(Exercise materials begins)

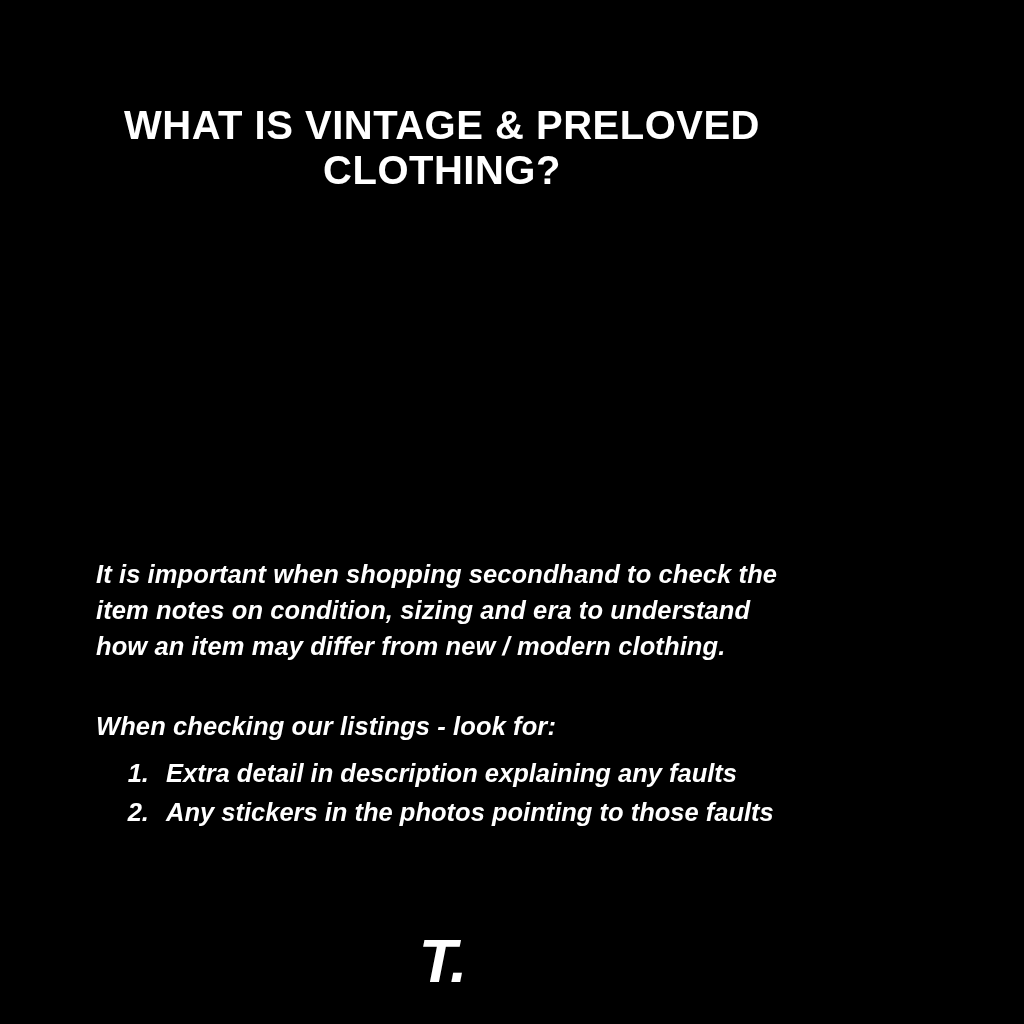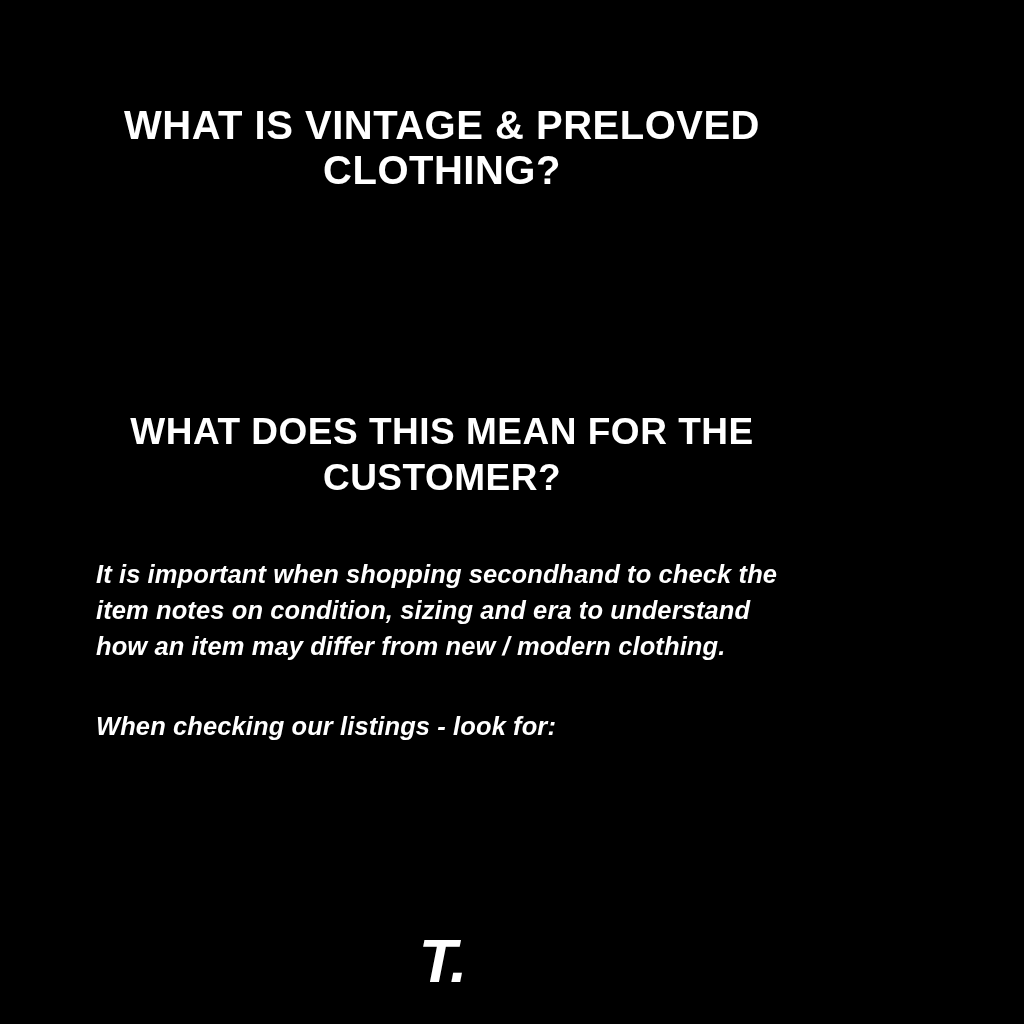--- a/index.html
+++ b/index.html
@@ -111,7 +111,6 @@
   <h1 class="heading h1">WHAT IS VINTAGE &amp; PRELOVED CLOTHING?</h1>
 
 
-  <h2 class="heading h2">WHAT DOES THIS MEAN FOR THE CUSTOMER?</h2>
 
   <p class="para p3">When checking our listings - look for:</p>
 

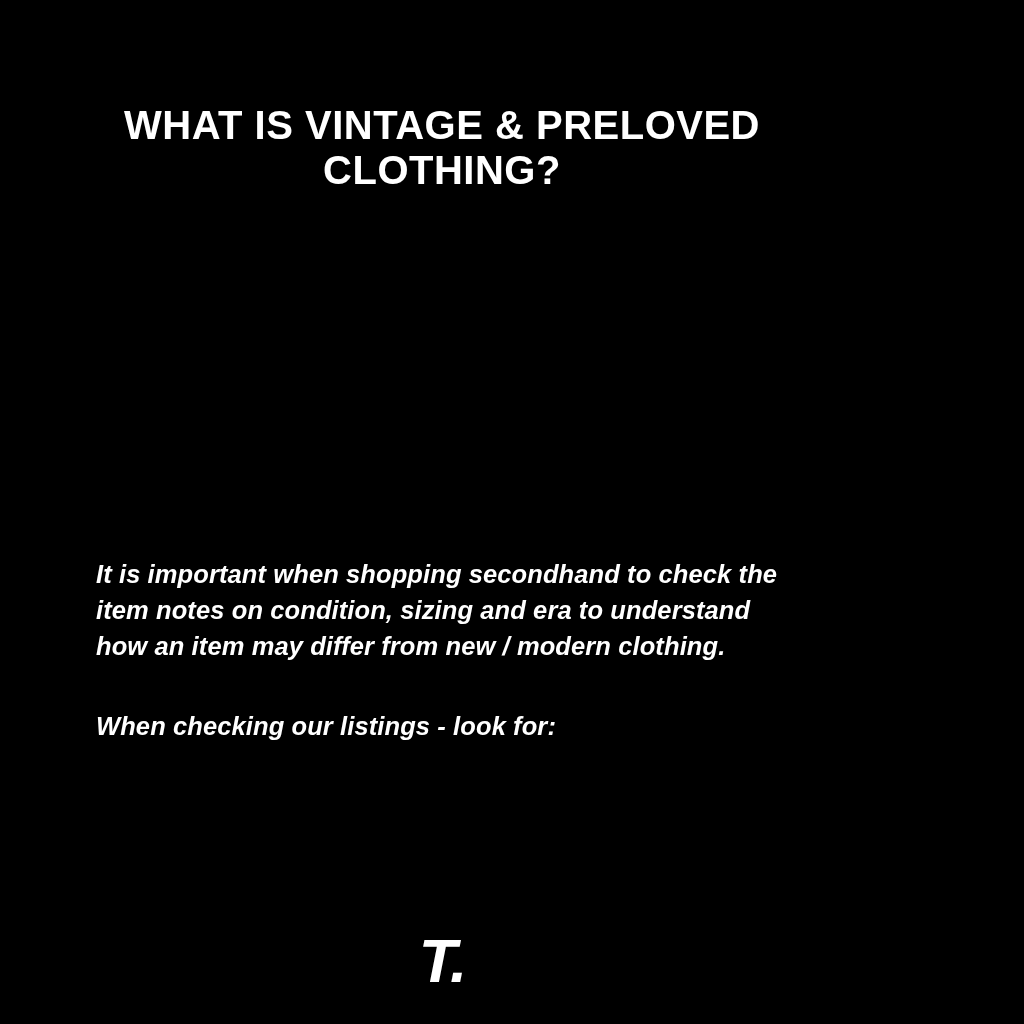--- a/index.html
+++ b/index.html
@@ -116,6 +116,10 @@
 
   <p class="para p2">It is important when shopping secondhand to check the item notes on condition, sizing and era to understand how an item may differ from new / modern clothing.</p>
 
+  <ol class="list">
+    <li>Extra detail in description explaining any faults</li>
+    <li>Any stickers in the photos pointing to those faults</li>
+  </ol>
 
   <div class="logo">T.</div>
 

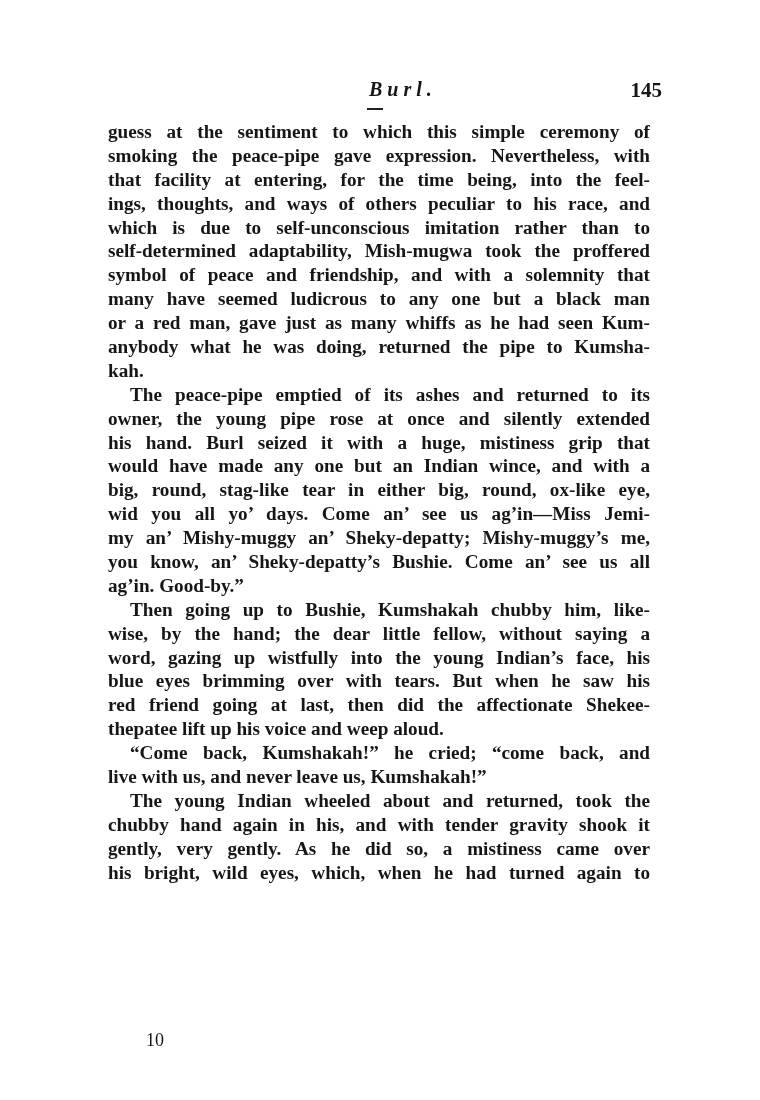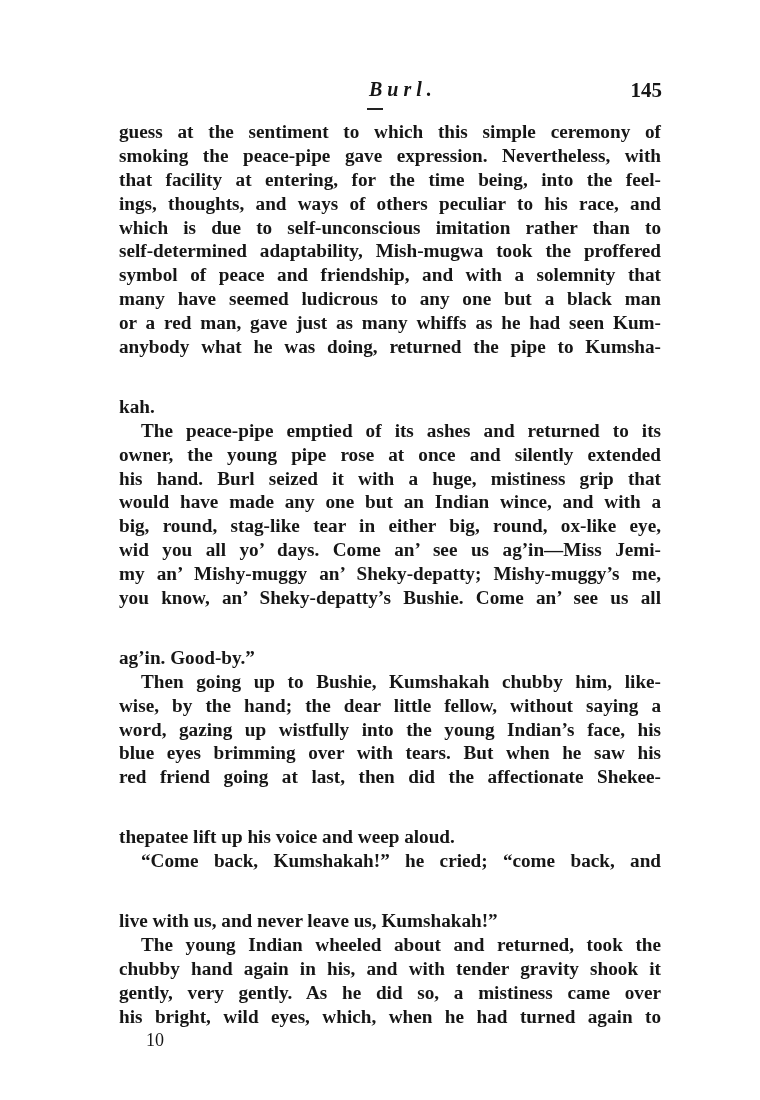--- a/index.html
+++ b/index.html
@@ -56,7 +56,7 @@
     }
     .text-block {
       position: absolute;
-      left: 119px;
+      left: 108px;
       top: 120px;
       width: 542px;
     }

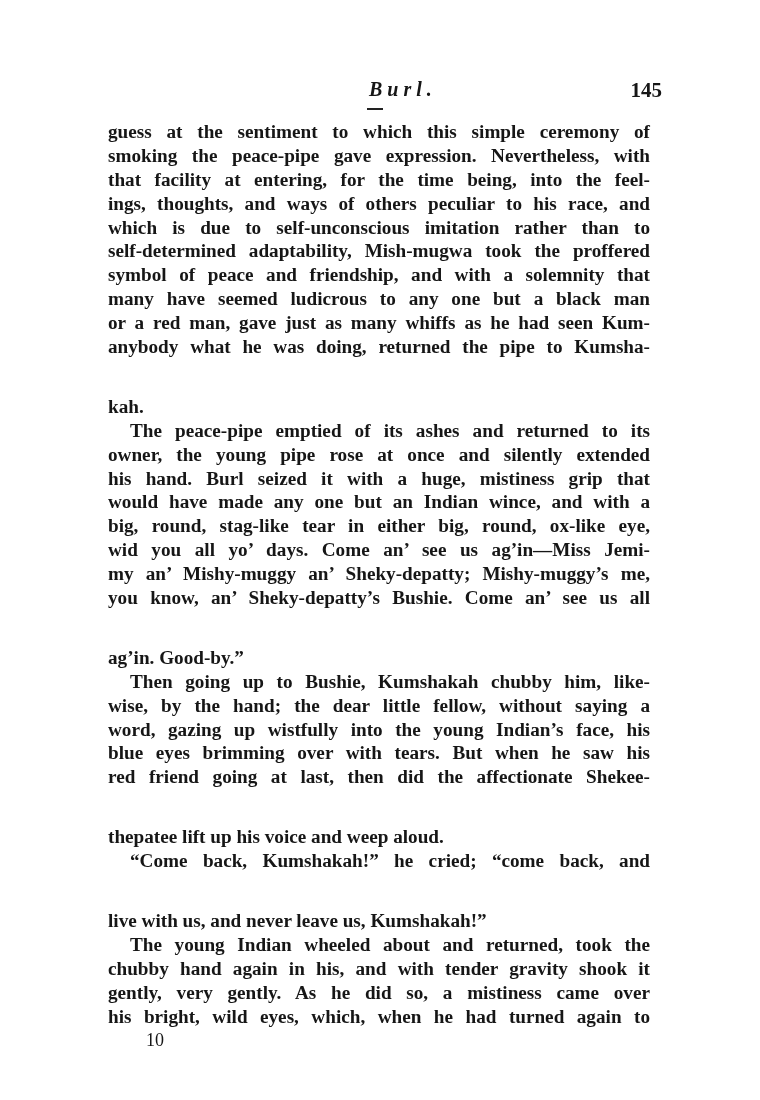--- a/index.html
+++ b/index.html
@@ -71,7 +71,6 @@
     }
     .line.last {
       text-align-last: left;
-      margin-top: 36px;
     }
     .line.indent {
       padding-left: 22px;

(Exercise materials ends)

Your task
Word for word, write out each of the records, but not the pictures.

Finished exercise
--- a/index.html
+++ b/index.html
@@ -111,7 +111,6 @@
   <h1 class="heading h1">WHAT IS VINTAGE &amp; PRELOVED CLOTHING?</h1>
 
 
-  <h2 class="heading h2">WHAT DOES THIS MEAN FOR THE CUSTOMER?</h2>
 
   <p class="para p3">When checking our listings - look for:</p>
 

--- a/index.html
+++ b/index.html
@@ -116,6 +116,10 @@
 
   <p class="para p2">It is important when shopping secondhand to check the item notes on condition, sizing and era to understand how an item may differ from new / modern clothing.</p>
 
+  <ol class="list">
+    <li>Extra detail in description explaining any faults</li>
+    <li>Any stickers in the photos pointing to those faults</li>
+  </ol>
 
   <div class="logo">T.</div>
 

--- a/index.html
+++ b/index.html
@@ -56,7 +56,7 @@
     }
     .text-block {
       position: absolute;
-      left: 119px;
+      left: 108px;
       top: 120px;
       width: 542px;
     }

--- a/index.html
+++ b/index.html
@@ -71,7 +71,6 @@
     }
     .line.last {
       text-align-last: left;
-      margin-top: 36px;
     }
     .line.indent {
       padding-left: 22px;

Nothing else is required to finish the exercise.